(What you should do):
Return all the entries word for word, minus the pictures.

(Change detection data)
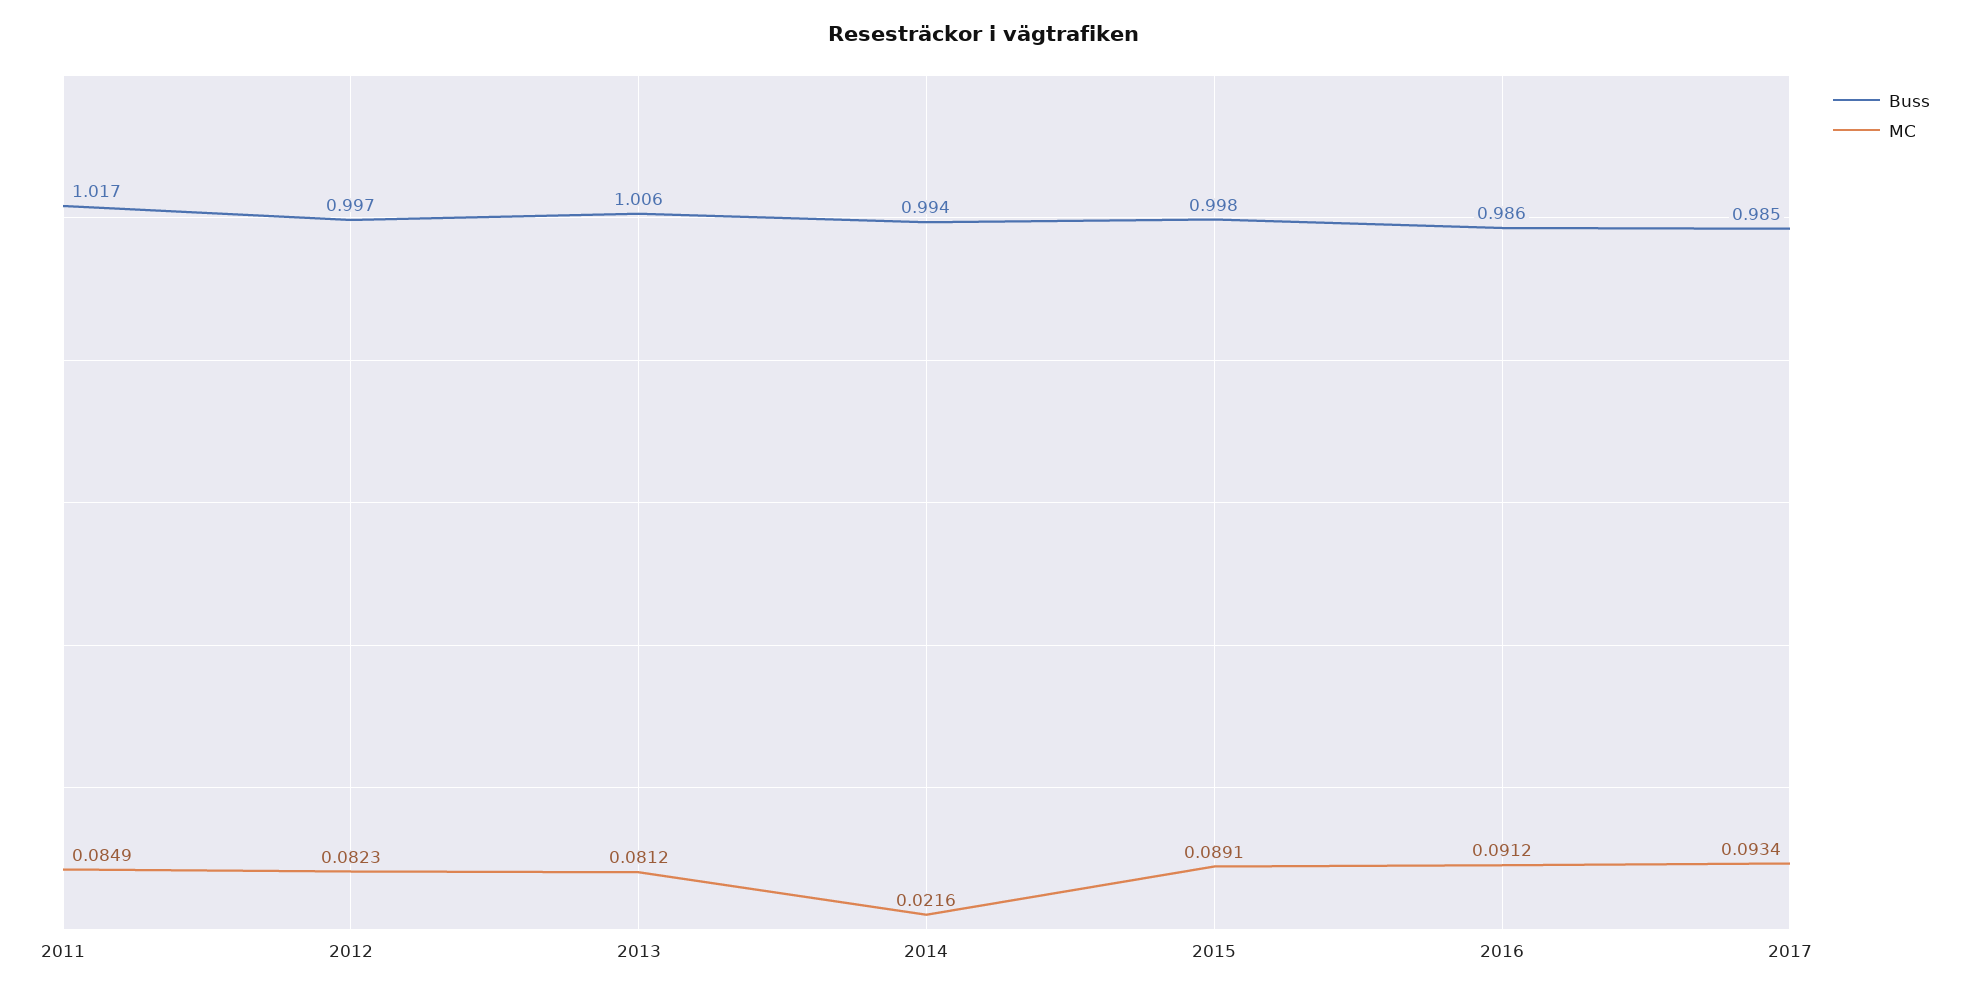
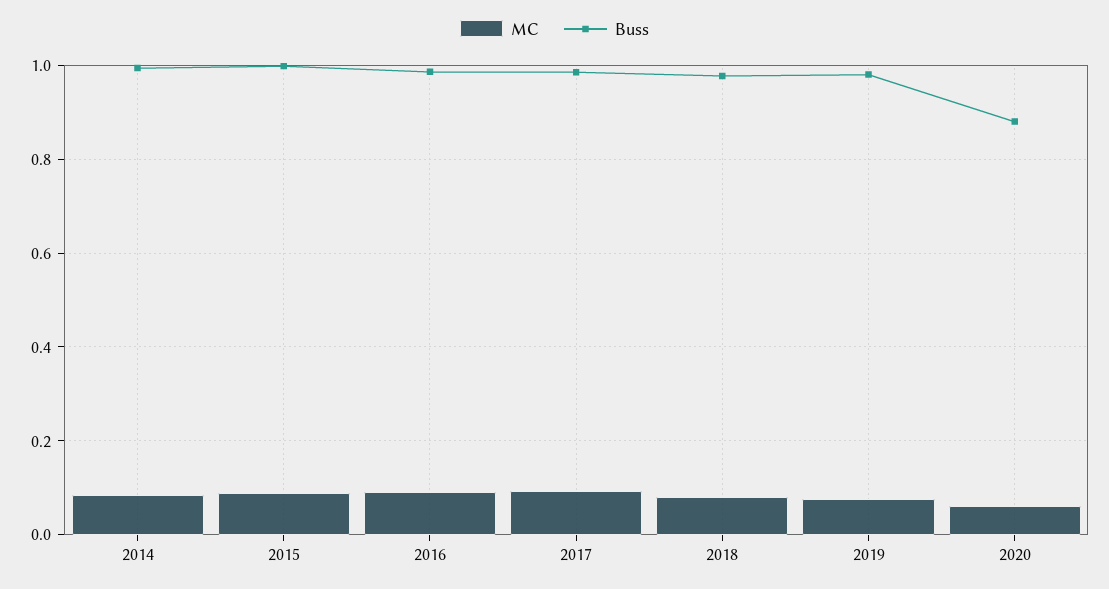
Buss, 2011: 1.017 -> none
MC, 2011: 0.0849 -> none
Buss, 2012: 0.997 -> none
MC, 2012: 0.0823 -> none
Buss, 2013: 1.006 -> none
MC, 2013: 0.0812 -> none
MC, 2014: 0.0216 -> 0.08
MC, 2018: none -> 0.08
Buss, 2018: none -> 0.98
MC, 2019: none -> 0.08
Buss, 2019: none -> 0.98
MC, 2020: none -> 0.06
Buss, 2020: none -> 0.88

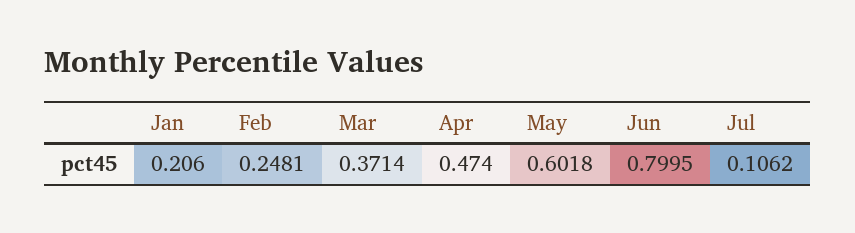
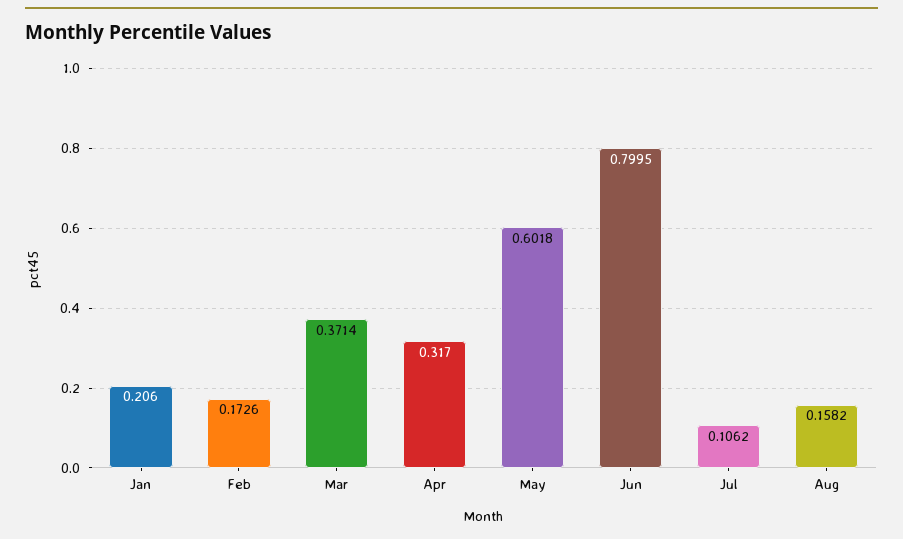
Feb: 0.2481 -> 0.1726
Apr: 0.474 -> 0.317
Aug: none -> 0.1582

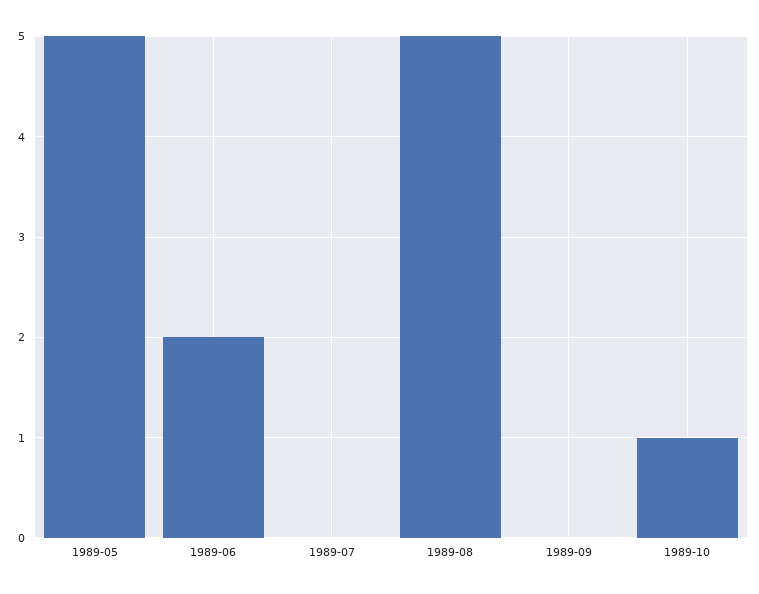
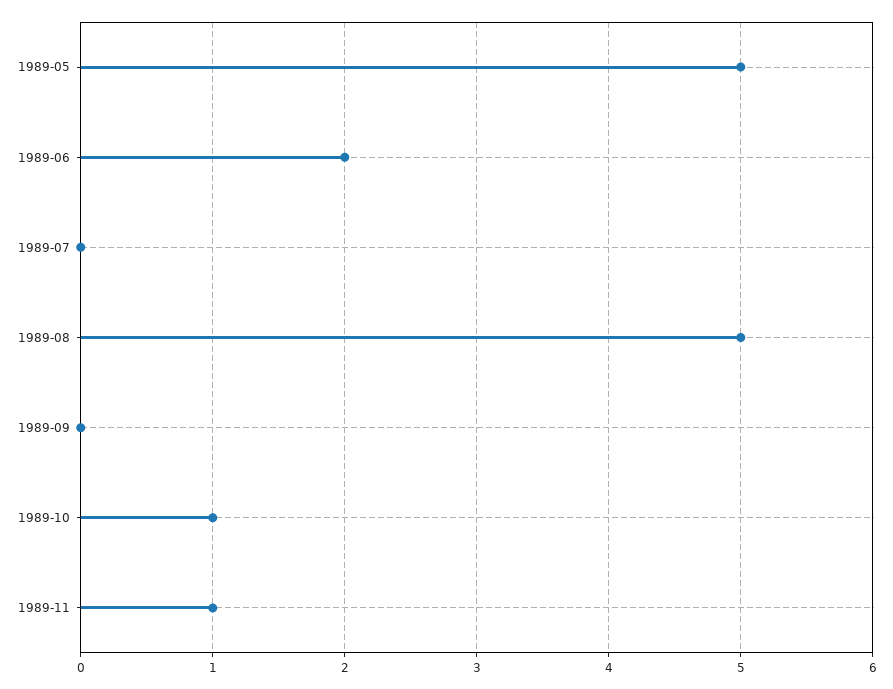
1989-11: none -> 1

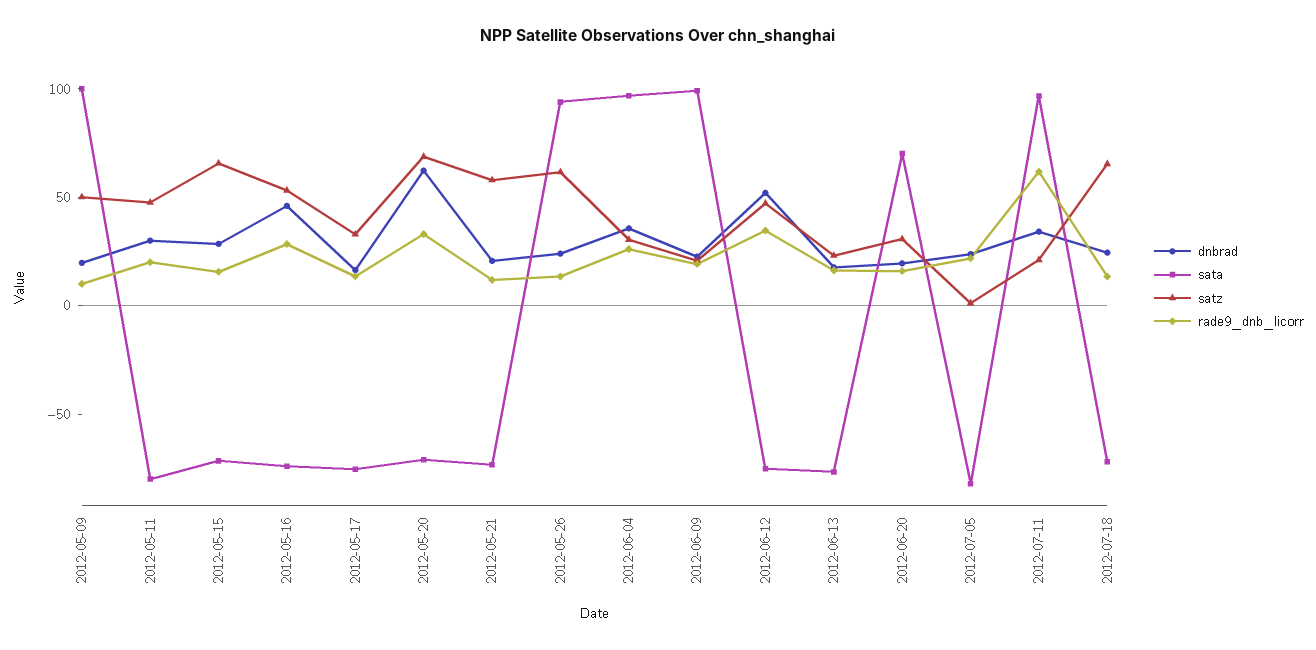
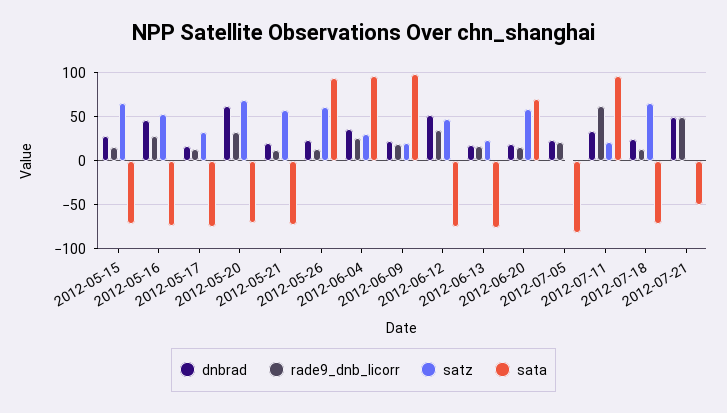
dnbrad, 2012-05-09: 20 -> none
sata, 2012-05-09: 100 -> none
satz, 2012-05-09: 50 -> none
rade9_dnb_licorr, 2012-05-09: 10 -> none
dnbrad, 2012-05-11: 30 -> none
sata, 2012-05-11: -80 -> none
satz, 2012-05-11: 50 -> none
rade9_dnb_licorr, 2012-05-11: 20 -> none
satz, 2012-06-20: 30 -> 60
dnbrad, 2012-07-21: none -> 50
rade9_dnb_licorr, 2012-07-21: none -> 50
satz, 2012-07-21: none -> 0
sata, 2012-07-21: none -> -50

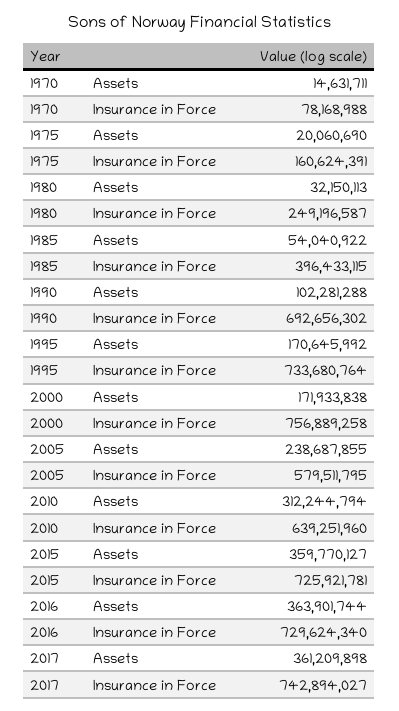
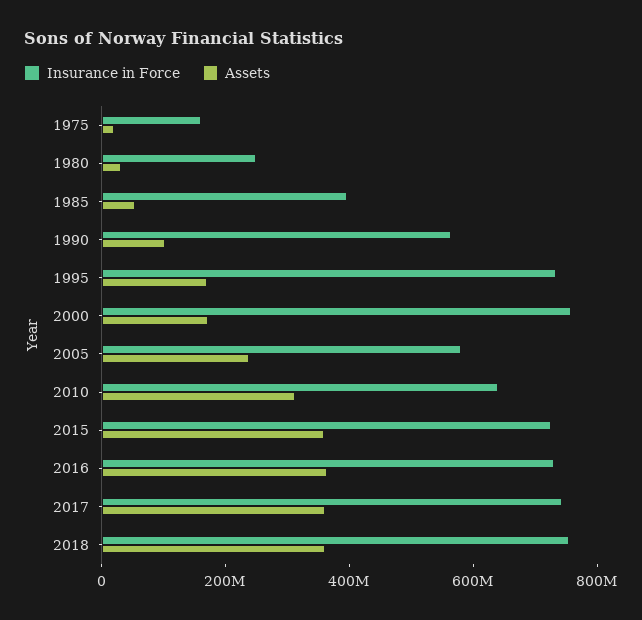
Assets, 1970: 14631711 -> none
Insurance in Force, 1970: 78168988 -> none
Insurance in Force, 1990: 692656302 -> 550000000
Insurance in Force, 2018: none -> 750000000
Assets, 2018: none -> 350000000

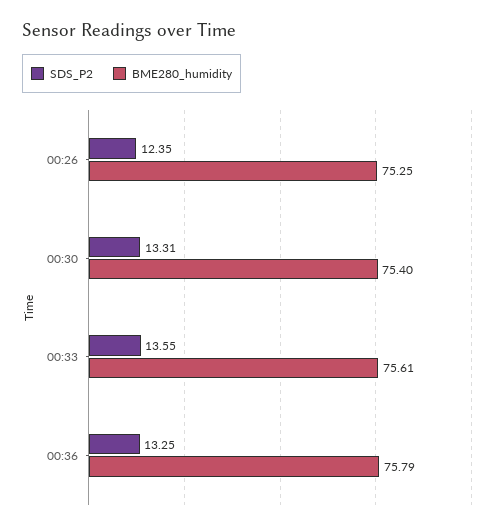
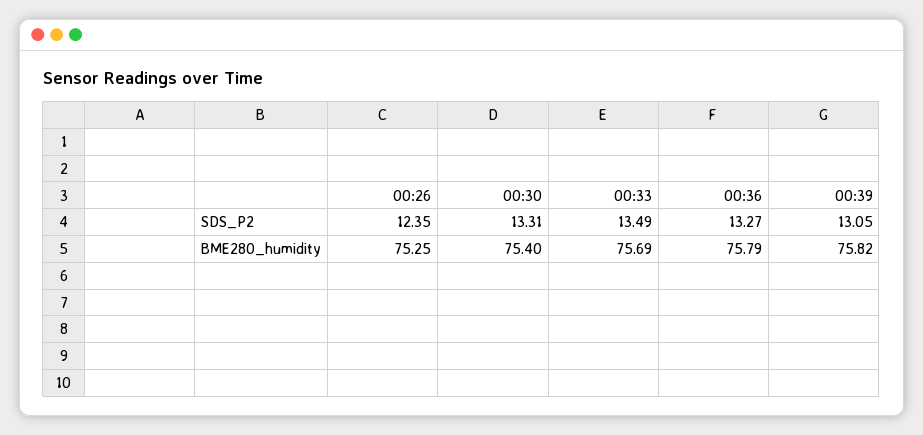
SDS_P2, 00:33: 13.55 -> 13.49
BME280_humidity, 00:33: 75.61 -> 75.69
SDS_P2, 00:36: 13.25 -> 13.27
SDS_P2, 00:39: none -> 13.05
BME280_humidity, 00:39: none -> 75.82

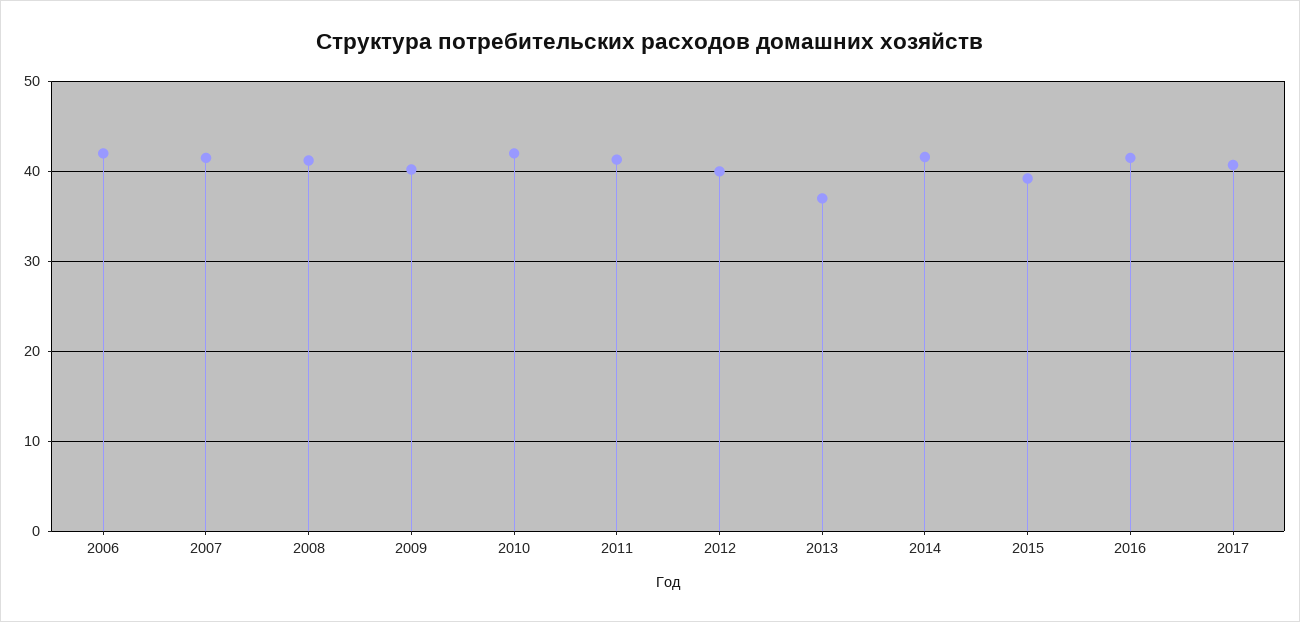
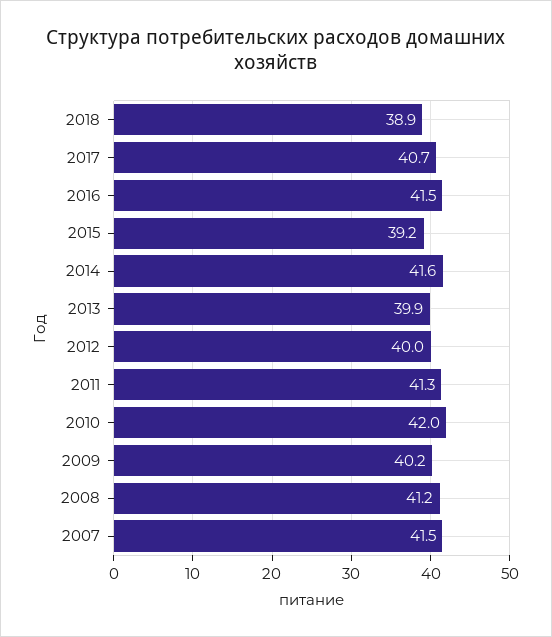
2006: 42 -> none
2013: 37 -> 39.9
2018: none -> 38.9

(Written answer):
Buss, 2011: 1.017 -> none
MC, 2011: 0.0849 -> none
Buss, 2012: 0.997 -> none
MC, 2012: 0.0823 -> none
Buss, 2013: 1.006 -> none
MC, 2013: 0.0812 -> none
MC, 2014: 0.0216 -> 0.08
MC, 2018: none -> 0.08
Buss, 2018: none -> 0.98
MC, 2019: none -> 0.08
Buss, 2019: none -> 0.98
MC, 2020: none -> 0.06
Buss, 2020: none -> 0.88

Feb: 0.2481 -> 0.1726
Apr: 0.474 -> 0.317
Aug: none -> 0.1582

1989-11: none -> 1

dnbrad, 2012-05-09: 20 -> none
sata, 2012-05-09: 100 -> none
satz, 2012-05-09: 50 -> none
rade9_dnb_licorr, 2012-05-09: 10 -> none
dnbrad, 2012-05-11: 30 -> none
sata, 2012-05-11: -80 -> none
satz, 2012-05-11: 50 -> none
rade9_dnb_licorr, 2012-05-11: 20 -> none
satz, 2012-06-20: 30 -> 60
dnbrad, 2012-07-21: none -> 50
rade9_dnb_licorr, 2012-07-21: none -> 50
satz, 2012-07-21: none -> 0
sata, 2012-07-21: none -> -50

Assets, 1970: 14631711 -> none
Insurance in Force, 1970: 78168988 -> none
Insurance in Force, 1990: 692656302 -> 550000000
Insurance in Force, 2018: none -> 750000000
Assets, 2018: none -> 350000000

SDS_P2, 00:33: 13.55 -> 13.49
BME280_humidity, 00:33: 75.61 -> 75.69
SDS_P2, 00:36: 13.25 -> 13.27
SDS_P2, 00:39: none -> 13.05
BME280_humidity, 00:39: none -> 75.82

2006: 42 -> none
2013: 37 -> 39.9
2018: none -> 38.9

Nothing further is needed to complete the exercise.